God has an image problem, so it seems. The question is, which God?

There have been many manifestations of God over the last four centuries of American religious history, according to Matthew Paul Turner’s newest book, Our Great Big American God. MPT’s sweeping historical overview doesn’t always make for comfortable reading. For him, nothing is sacred.

Though perhaps you’re writing about our tendency to make and remake God in our own image, nothing should be sacred.

Unknown-1From the Pilgrims to Jonathan Edwards and arguably the creepiest children’s sermon ever… from the emergence of modern-day evangelicalism to the corporatization of God… MPT sets his sights on the popular, sanitized version of our history—one that depicts America as a shining “city on a hill” planted by God himself. The effect can be jarring at times, even for those of us who’ve learned to take the sanitized version with a grain of salt.

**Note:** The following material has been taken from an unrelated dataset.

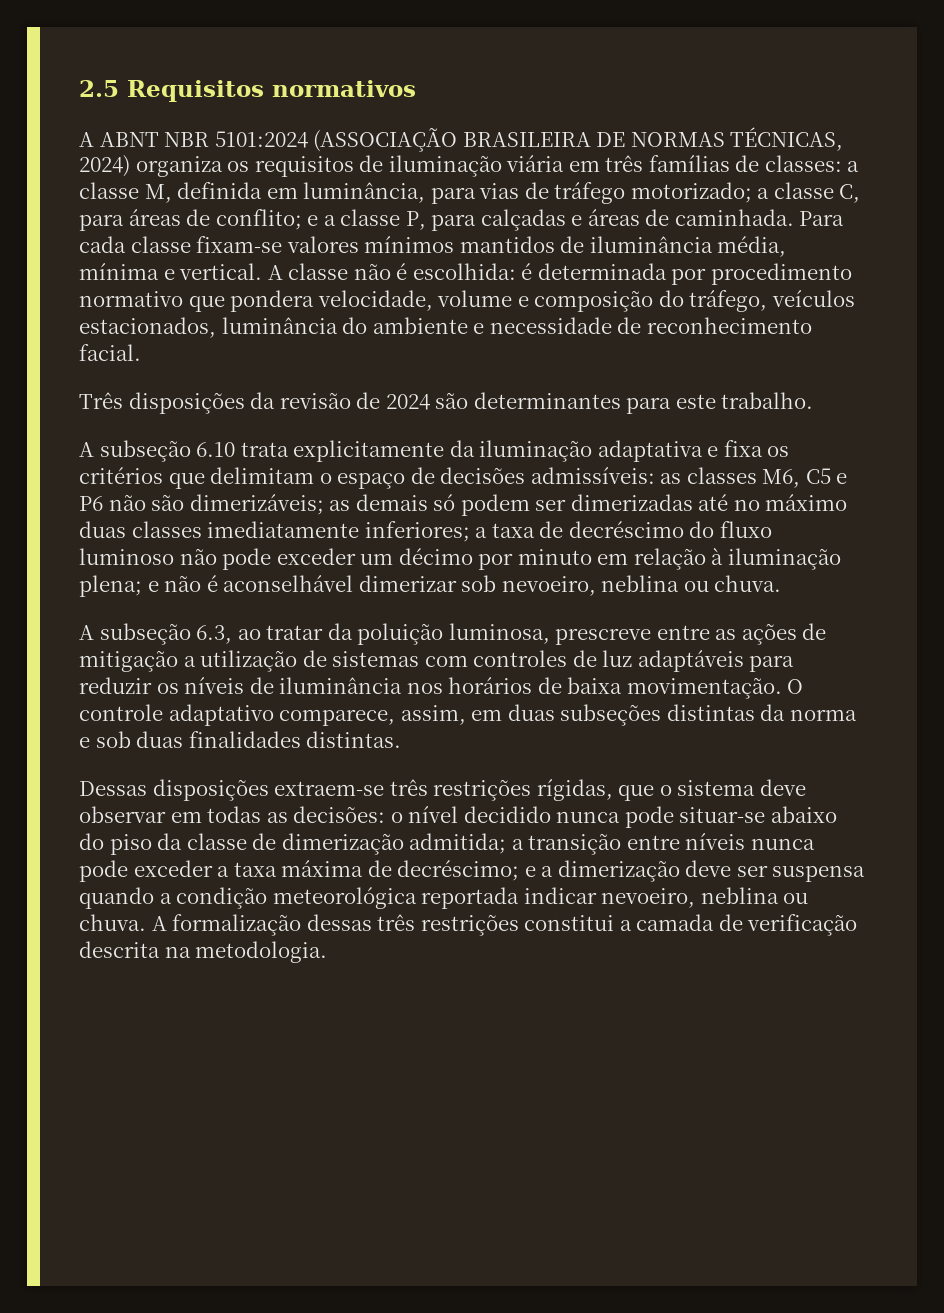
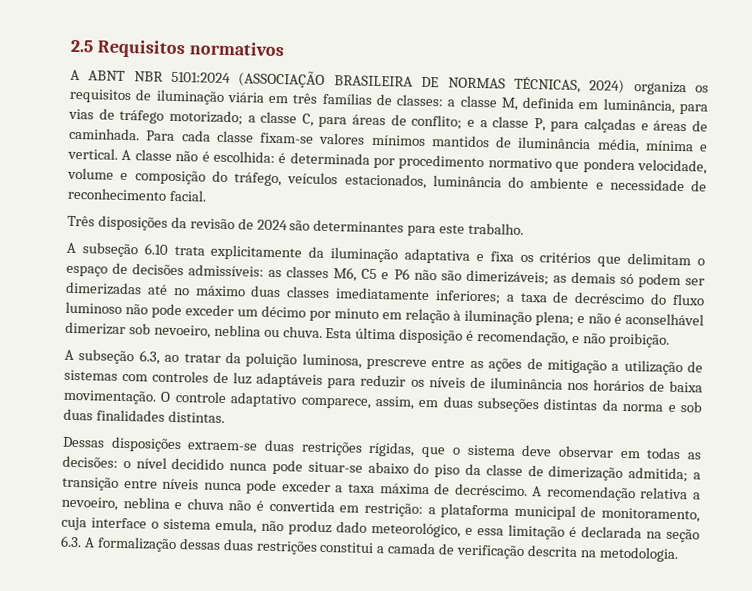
+ Esta última disposição é recomendação, e não proibição.
- Dessas disposições extraem-se três restrições rígidas, que o sistema deve observar em todas as decisões: o nível decidido nunca pode situar-se abaixo do piso da classe de dimerização admitida; a transição entre níveis nunca pode exceder a taxa máxima de decréscimo; e a dimerização deve ser suspensa quando a condição meteorológica reportada indicar nevoeiro, neblina ou chuva. A formalização dessas três restrições constitui a camada de verificação descrita na metodologia.
+ Dessas disposições extraem-se duas restrições rígidas, que o sistema deve observar em todas as decisões: o nível decidido nunca pode situar-se abaixo do piso da classe de dimerização admitida; a transição entre níveis nunca pode exceder a taxa máxima de decréscimo. A recomendação relativa a nevoeiro, neblina e chuva não é convertida em restrição: a plataforma municipal de monitoramento, cuja interface o sistema emula, não produz dado meteorológico, e essa limitação é declarada na seção 6.3. A formalização dessas duas restrições constitui a camada de verificação descrita na metodologia.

Take, for example, how Our Great Big American God demolishes the notion that the Puritans came to America for the sake of religious freedom in the broad sense of the term. In truth, they came for their own religious freedom. Once on these shores, they denied such liberty to those who believed differently that they did. MPT concludes that the Puritans effectively turned God into a “controlling, state-run deity, the same God that had made England so impossible for them to endure.” Roger Williams and Anne Hutchinson would probably agree.

A few chapters later, Our Great Big American God turns its attention to D.L. Moody, the father of mass evangelism and a forerunner of sorts to Billy Graham. Our Great Big American God doesn’t shy away from the ostensibly darker side of Moody’s legacy: his uncomfortably close ties with the robber barons of the Gilded Age and how he openly preached against the labor rights movement—at a time when child labor was commonplace and the average worker toiled 10-hour days, six days a week in downright horrific conditions.

Our Great Big American God also traces the development of dispensational theology by men like J.N. Darby and C.I. Scofield, including the doctrine of the rapture. MPT seeks to connect dispensationalism to the modern church’s failure to practice the kind of radical compassion embodied by Jesus and his first followers:

Darby’s ideas not only changed how America’s Christians thought about God and the Bible but also how they thought about the world. According to Scofield, Christians shouldn’t worry about “the reformation of society.” He said, “What Christ did not do, the Apostles did not do. Not one of them was a reformer.” Which is why so many of America’s Christians do little to improve American society, because why bother when Jesus is coming back?

If you find yourself cheering while MPT takes on someone else’s golden calf, just wait. He’ll probably turn his attention something closer to home before too long. Like I said, nothing is sacred in his book. Reading Our Great Big American God was at times an unsettling experience. But the conclusion it points to ought to be unsettling:

We’ve all fashioned God after our own image, to one degree or another.

God has become, in effect, “like a naked paper doll, one that free individuals could and would dress up into whatever Americanized deity they liked. Which is exactly what Americans have been doing with God all along.”

We think it’s God’s story we’re telling when, all too often, what we’re really doing is using God’s name to baptize or legitimize our own agenda. Which is why God so often ends up being angry at the same things we’re angry at and hating all the same people we hate.

The irony, for MPT, is that this leads to a smaller view of God, even when we think we’re proclaiming a big, all-powerful deity:

The big sovereign God that Christians usually boast about becomes a small and narrow-minded deity incapable of handling unorthodox ideas, at least not without humans helping him to carry the burden… As hard as we try to demand that God be this or declare that God hates that, in the end, our actions often undermine our understandings about the sovereignty of God.

Our Great Big American God should prompt plenty of discussion and debate. But it should also encourage us to seek a fresh dose of humility in how we go about telling God’s story. Being confronted with the less savory bits of our religious history should remind us that maybe we don’t have God entirely figured out, after all.

To quote something Matthew Paul Turner shared in a recent interview with Bedlam Magazine:

If we really care about God’s story we would be more careful how we express it. We would approach it with gentleness and questions and humility as opposed to such confidence and arrogance that we are just absolutely convinced that we know what God thinks about this issue. I hope it gets people talking about our Christian history and how there are so many bits and pieces of our history that play out in the here and now. As we tell the story it would behoove us to consider the words we use.

Our Great Big American God is worth reading, even if it makes you squirm at times. Which it should.